- SOURCE DATA
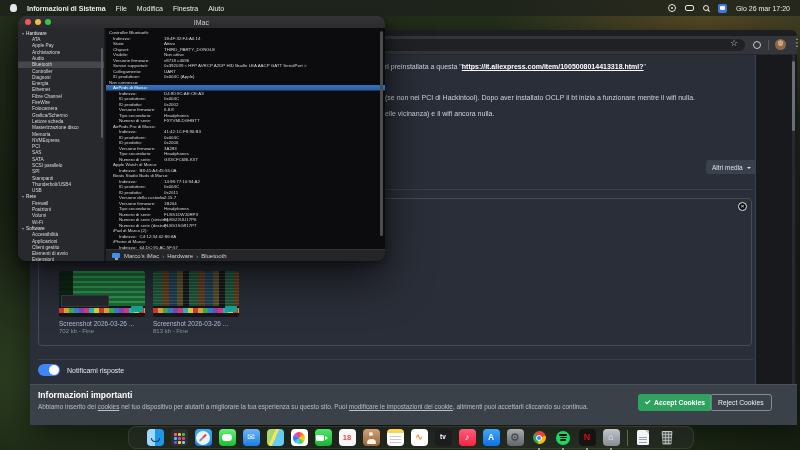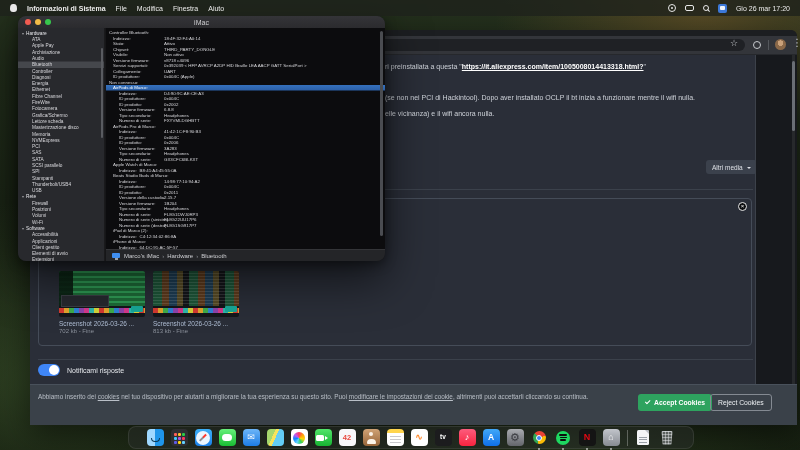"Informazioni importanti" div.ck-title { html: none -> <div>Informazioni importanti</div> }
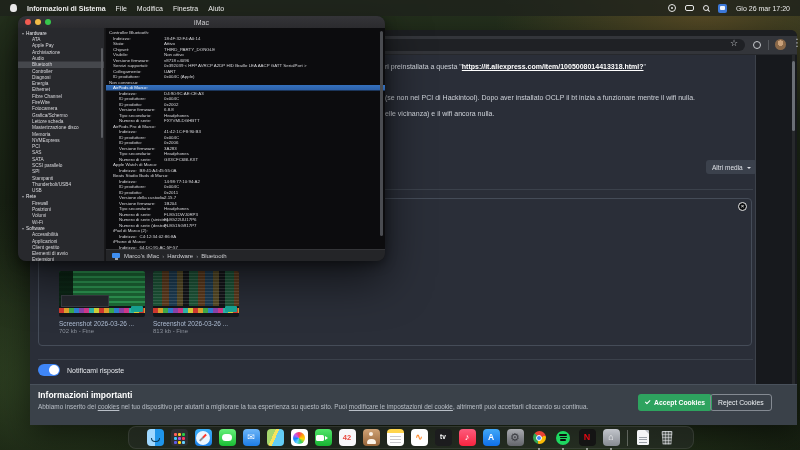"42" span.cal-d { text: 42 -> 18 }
...
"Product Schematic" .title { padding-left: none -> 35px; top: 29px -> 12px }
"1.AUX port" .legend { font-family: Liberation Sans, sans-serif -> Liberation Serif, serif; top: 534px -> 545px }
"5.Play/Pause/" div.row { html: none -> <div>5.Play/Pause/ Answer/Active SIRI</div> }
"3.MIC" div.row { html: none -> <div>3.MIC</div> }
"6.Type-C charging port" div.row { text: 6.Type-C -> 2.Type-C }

- EXERCISE OBJECTIVE
Reproduce, exactly as they stand in the data above, the lines from the one that holds "Liberation Sans, sans-serif" to the one that holds "text: 6.Type-C ->", inclusive.

- EXERCISE RESULT
"1.AUX port" .legend { font-family: Liberation Sans, sans-serif -> Liberation Serif, serif; top: 534px -> 545px }
"5.Play/Pause/" div.row { html: none -> <div>5.Play/Pause/ Answer/Active SIRI</div> }
"3.MIC" div.row { html: none -> <div>3.MIC</div> }
"6.Type-C charging port" div.row { text: 6.Type-C -> 2.Type-C }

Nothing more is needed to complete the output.